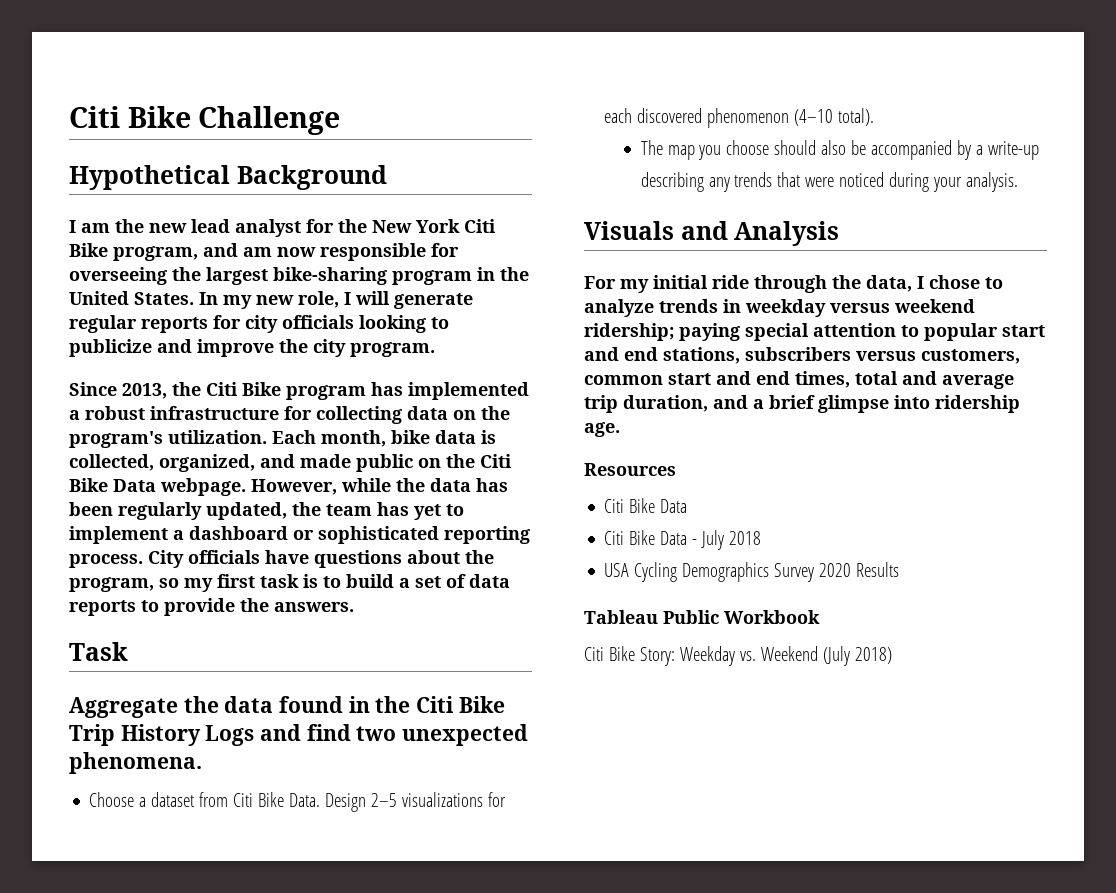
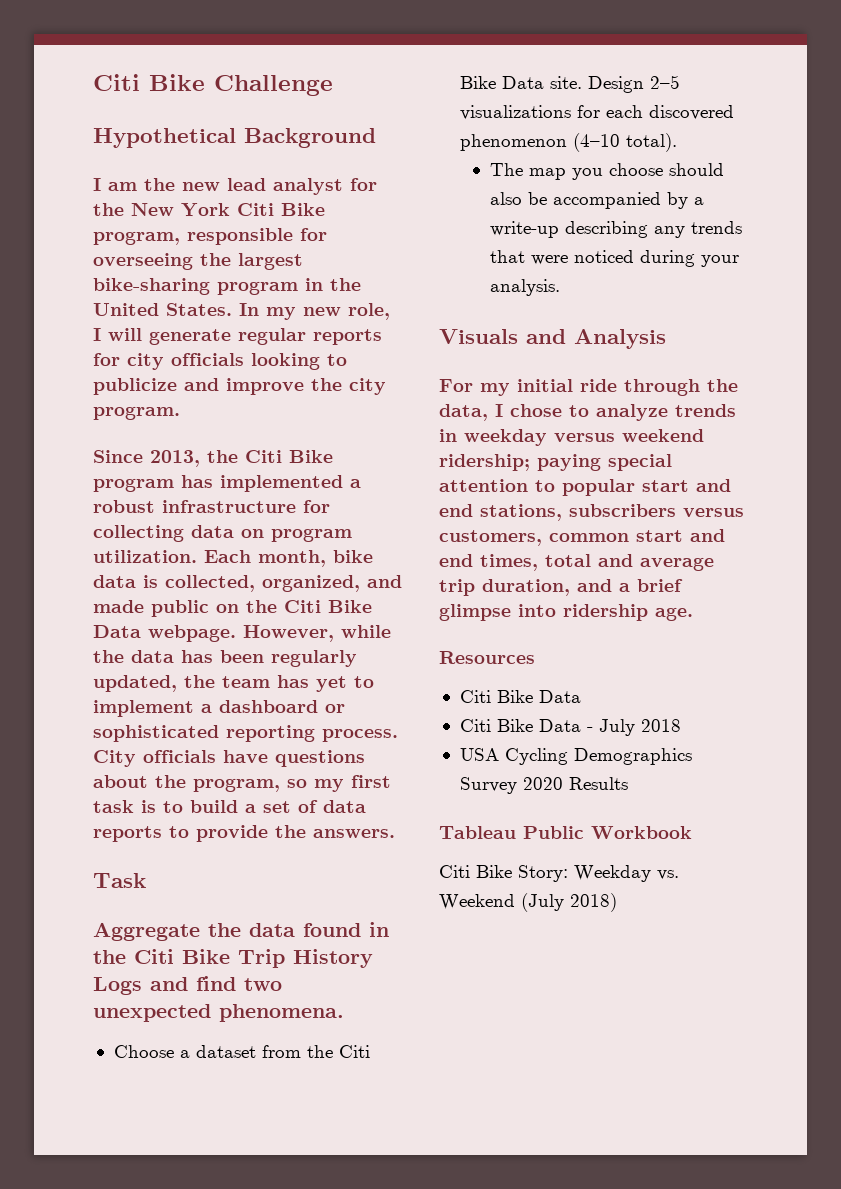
- I am the new lead analyst for the New York Citi Bike program, and am now responsible for overseeing the largest bike-sharing program in the United States.
+ I am the new lead analyst for the New York Citi Bike program, responsible for overseeing the largest bike-sharing program in the United States.
- Since 2013, the Citi Bike program has implemented a robust infrastructure for collecting data on the program's utilization.
+ Since 2013, the Citi Bike program has implemented a robust infrastructure for collecting data on program utilization.
- Choose a dataset from Citi Bike Data.
+ Choose a dataset from the Citi Bike Data site.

Goal of the exercise:
Each of the lines above should be transcribed exactly; no image is to be copied.

Solution to the problem:
- I am the new lead analyst for the New York Citi Bike program, and am now responsible for overseeing the largest bike-sharing program in the United States.
+ I am the new lead analyst for the New York Citi Bike program, responsible for overseeing the largest bike-sharing program in the United States.
- Since 2013, the Citi Bike program has implemented a robust infrastructure for collecting data on the program's utilization.
+ Since 2013, the Citi Bike program has implemented a robust infrastructure for collecting data on program utilization.
- Choose a dataset from Citi Bike Data.
+ Choose a dataset from the Citi Bike Data site.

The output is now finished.